Derek Roberts, of Sacramento, said he signed up for the tour because he wanted to deepen his understanding of the ocean after living and working in the Bay Area.
“I was always struck by how the bay is sort of weirdly overlooked when you live in the Bay Area,” he said. “When you live around the water, I like the idea of having more ways to interact with it.”
As a seal barked insistently in the background, Lombard got down to business, explaining that finding a gaper clam, also called a horse clam, is as easy as stamping your foot in the sand. If water bubbles up or the sand sinks in, it’s likely there’s a little critter below.
“You’re trying to find the tip of the siphon,” said Lombard. “But the clam’s whole body is way down in the hole and it can stretch. The really big ones can stretch up to three feet.”
The group fanned out on the beach, stomping their feet here and there. Elizabeth Baylor, of Palo Alto, followed the instruction with zeal, jumping around like she was playing hopscotch.
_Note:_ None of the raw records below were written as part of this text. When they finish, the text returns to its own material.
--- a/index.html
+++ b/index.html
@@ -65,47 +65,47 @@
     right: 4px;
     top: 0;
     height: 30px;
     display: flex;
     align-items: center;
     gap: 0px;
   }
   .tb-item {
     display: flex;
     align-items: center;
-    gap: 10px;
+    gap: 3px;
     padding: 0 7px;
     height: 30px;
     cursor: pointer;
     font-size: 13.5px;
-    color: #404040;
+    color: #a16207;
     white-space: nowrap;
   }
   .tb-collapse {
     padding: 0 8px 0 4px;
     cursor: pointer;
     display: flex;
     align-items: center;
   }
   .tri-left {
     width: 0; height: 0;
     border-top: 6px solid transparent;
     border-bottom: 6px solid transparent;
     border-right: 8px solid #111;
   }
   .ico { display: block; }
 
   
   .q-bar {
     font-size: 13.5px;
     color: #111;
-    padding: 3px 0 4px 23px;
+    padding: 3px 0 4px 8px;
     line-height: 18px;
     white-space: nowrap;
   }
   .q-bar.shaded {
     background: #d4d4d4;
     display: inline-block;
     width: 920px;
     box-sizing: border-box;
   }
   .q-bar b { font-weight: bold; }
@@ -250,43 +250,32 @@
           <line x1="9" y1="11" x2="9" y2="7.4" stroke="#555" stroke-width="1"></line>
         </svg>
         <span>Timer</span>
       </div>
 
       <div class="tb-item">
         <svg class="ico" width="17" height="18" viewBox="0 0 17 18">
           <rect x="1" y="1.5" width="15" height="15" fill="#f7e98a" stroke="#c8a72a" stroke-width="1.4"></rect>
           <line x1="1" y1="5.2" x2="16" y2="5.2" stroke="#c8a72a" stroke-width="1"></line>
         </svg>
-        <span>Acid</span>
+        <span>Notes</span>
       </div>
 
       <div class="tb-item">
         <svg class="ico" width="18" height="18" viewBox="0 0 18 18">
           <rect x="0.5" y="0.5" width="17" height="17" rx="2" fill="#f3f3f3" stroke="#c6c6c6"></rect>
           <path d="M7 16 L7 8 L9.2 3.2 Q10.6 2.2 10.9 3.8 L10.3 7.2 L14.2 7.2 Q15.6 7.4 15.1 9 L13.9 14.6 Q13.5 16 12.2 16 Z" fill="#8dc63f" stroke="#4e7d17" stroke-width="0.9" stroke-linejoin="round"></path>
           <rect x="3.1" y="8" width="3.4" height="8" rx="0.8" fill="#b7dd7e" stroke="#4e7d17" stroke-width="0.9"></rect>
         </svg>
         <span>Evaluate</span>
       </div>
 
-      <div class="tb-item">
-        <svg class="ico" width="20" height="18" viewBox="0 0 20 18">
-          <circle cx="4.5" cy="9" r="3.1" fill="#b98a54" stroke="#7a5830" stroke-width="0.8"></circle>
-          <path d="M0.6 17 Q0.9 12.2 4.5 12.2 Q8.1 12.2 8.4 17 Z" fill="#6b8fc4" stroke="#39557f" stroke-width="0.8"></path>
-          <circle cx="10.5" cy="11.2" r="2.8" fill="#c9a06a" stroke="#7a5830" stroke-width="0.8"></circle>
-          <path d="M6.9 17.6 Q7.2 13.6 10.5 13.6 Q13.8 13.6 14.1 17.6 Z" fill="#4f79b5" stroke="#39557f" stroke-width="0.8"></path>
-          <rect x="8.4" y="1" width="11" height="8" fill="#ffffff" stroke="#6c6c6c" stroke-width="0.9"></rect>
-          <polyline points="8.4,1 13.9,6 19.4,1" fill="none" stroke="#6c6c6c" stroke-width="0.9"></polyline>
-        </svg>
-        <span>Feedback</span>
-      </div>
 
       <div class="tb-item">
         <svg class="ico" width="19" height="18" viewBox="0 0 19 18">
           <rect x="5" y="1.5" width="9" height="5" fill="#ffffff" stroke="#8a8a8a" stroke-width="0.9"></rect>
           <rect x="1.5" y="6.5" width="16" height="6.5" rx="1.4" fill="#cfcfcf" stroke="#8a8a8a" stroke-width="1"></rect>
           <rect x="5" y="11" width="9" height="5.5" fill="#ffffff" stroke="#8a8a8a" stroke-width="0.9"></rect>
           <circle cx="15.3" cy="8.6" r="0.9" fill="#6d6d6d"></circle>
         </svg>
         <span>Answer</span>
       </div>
Nobody got lucky right away, not even Baylor.
“I guess the clams aren’t ready for their close-ups,” said Lombard.
Then, eureka! Lombard placed a tall cylinder made of 1/8-inch-gauge PVC over the promising spot and pledged to invest at least 10 minutes in digging up the clam. Participant Alex Susuki, of Concord, set a timer. Retrieving gaper clams out of thick mud is hard, messy work, and there’s no guarantee that you’ll succeed. Sometimes you’re forced to cut bait, as it were.
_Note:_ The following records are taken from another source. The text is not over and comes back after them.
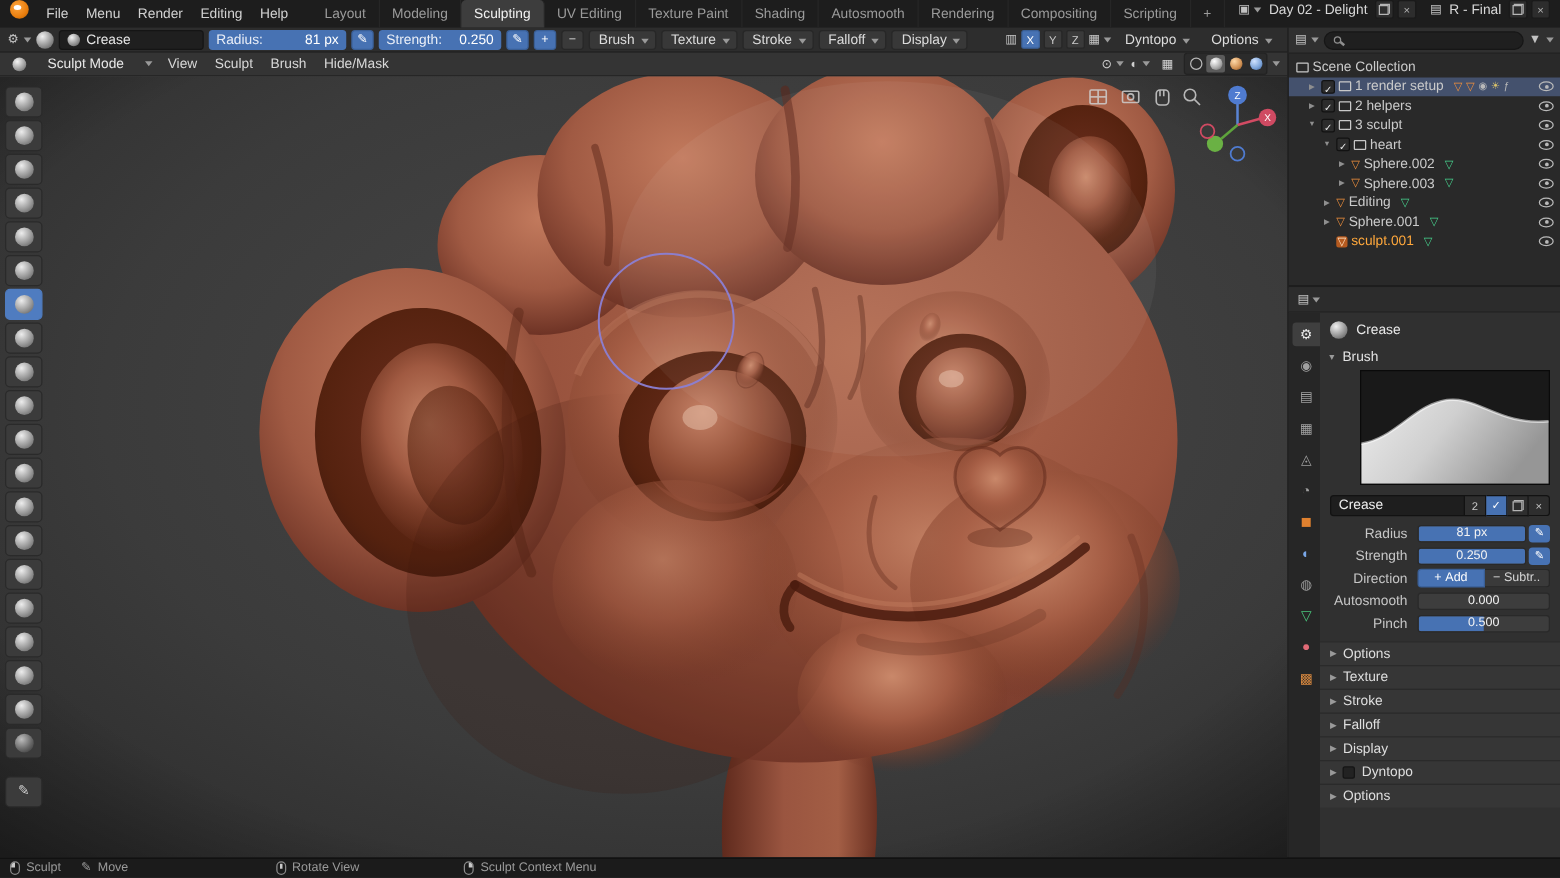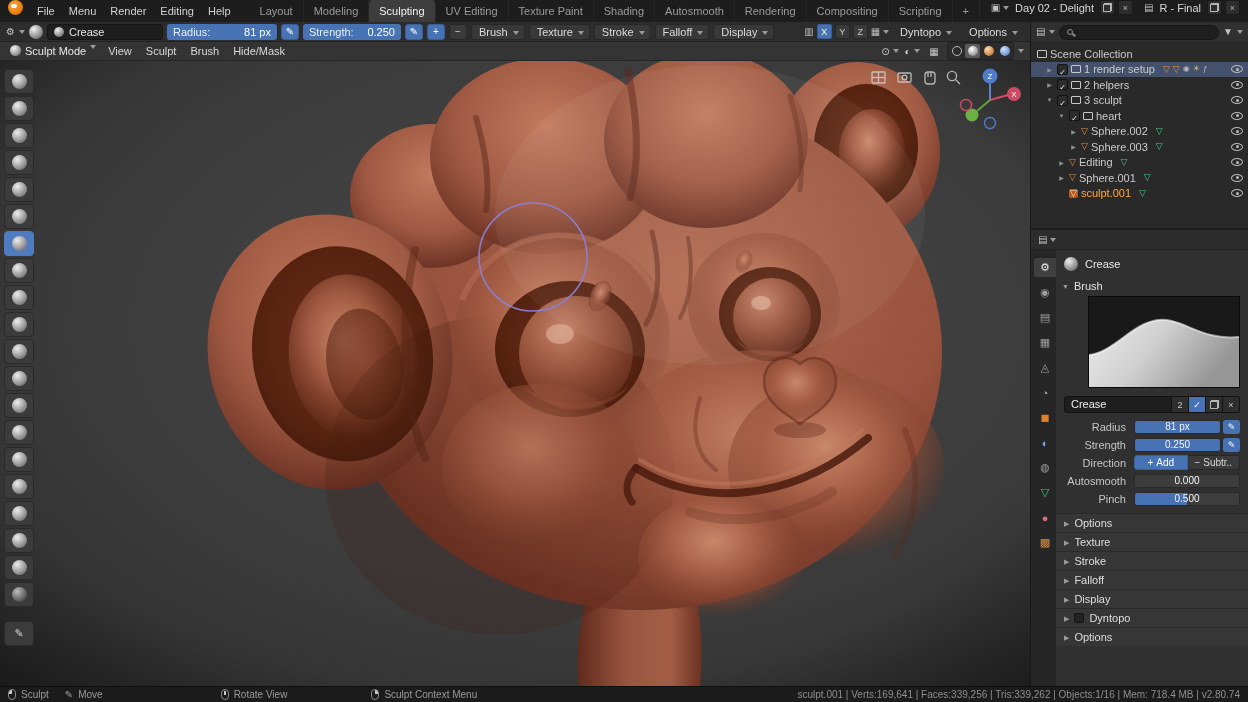--- a/index.html
+++ b/index.html
@@ -33,21 +33,21 @@
 .sq.blue{background:#4772b3;border-color:#3a5f96;color:#fff}
 .dd{position:relative;background:#383838;border:1px solid #272727;border-radius:3px;height:16px;line-height:14px;padding:0 16px 0 7px;color:#dcdcdc;white-space:nowrap;flex:none}
 .dd::after{content:'';position:absolute;right:5px;top:6px;border-left:3.5px solid transparent;border-right:3.5px solid transparent;border-top:4px solid #999}
 .dd.plain{background:transparent;border-color:transparent}
 .tsr{margin-left:auto;display:flex;align-items:center;gap:3px}
 .tog{width:15px;height:15px;border-radius:2px;background:#3a3a3a;border:1px solid #272727;color:#ccc;font-size:9px;display:flex;align-items:center;justify-content:center;flex:none}
 .tog.on{background:#4772b3;border-color:#3a5f96;color:#fff}
 
 #viewport{position:absolute;top:42px;left:0;width:1030px;height:644px}
 #vheader{height:19px;background:#343434;border-bottom:1px solid #262626;display:flex;align-items:center;gap:2px;padding:0 6px}
-.modew{display:flex;align-items:flex-start;gap:4px;padding:0 4px;color:#e8e8e8}
+.modew{display:flex;align-items:center;gap:17px;padding:0 4px;color:#e8e8e8}
 .modeico{width:11px;height:11px;border-radius:50%;background:radial-gradient(circle at 35% 30%,#f4f4f4,#9a9a9a 60%,#555)}
 .vmenu{padding:0 6px;color:#d8d8d8}
 .vhr{margin-left:auto;display:flex;align-items:center;gap:4px}
 .vico{min-width:18px;height:16px;display:flex;align-items:center;justify-content:center;color:#cfcfcf;font-size:10px;gap:3px}
 .shadegrp{display:flex;align-items:center;background:#2b2b2b;border:1px solid #232323;border-radius:3px;padding:1px;gap:1px}
 .shade{width:15px;height:14px;border-radius:2px;display:flex;align-items:center;justify-content:center}
 .shade.sel{background:#5b5b5b}
 .sball{width:10px;height:10px;border-radius:50%}
 .s-wire{border:1px solid #b9b9b9;background:transparent}
 .s-solid{background:radial-gradient(circle at 35% 30%,#fff,#a8a8a8 60%,#5c5c5c)}
@@ -728,16 +728,15 @@
         <span>Move</span>
       </div>
     <div class="sbitem" style="margin-left:118px">
         <span class="mouse m"></span>
         <span>Rotate View</span>
       </div>
     <div class="sbitem" style="margin-left:84px">
         <span class="mouse r"></span>
         <span>Sculpt Context Menu</span>
       </div>
-    <div class="sbstats">sculpt.001 | Verts:169,641 | Faces:339,256 | Tris:339,262 | Objects:1/16 | Mem: 718.4 MB | v2.80.74</div>
   </div>
 
 </div>
 
 </body></html>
After removing several blobs of mud, Lombard laid face down on the beach and put his entire arm down the hole. Everyone oohed and ahhed when he raised up a gaper clam that was about 6 inches long. Then Jessica Kubo and Patrick Drinkwine, a couple from San Jose, had the honor of shoveling the sand back into the hole because they had a fishing license.
Lombard emphasized the importance of minimizing impact — for example, by filling in clam holes even when it’s not required by law and throwing back undersized fish even when there’s no size limit. He also advised people to avoid the eco-unfriendly crowds that often form at spots like Mavericks Reef.
“It would be irresponsible to harvest mussels there,” he said. Typically, Lombard recommends foragers try their luck at other areas of the coast such as Tomales Bay in Marin County or South Jetty in Humboldt County, where fishing is open to the public.
Close to 4 p.m., Lombard announced that the next quest was to find an eel.
“We have to move fast,” he said. “The tide is coming in.”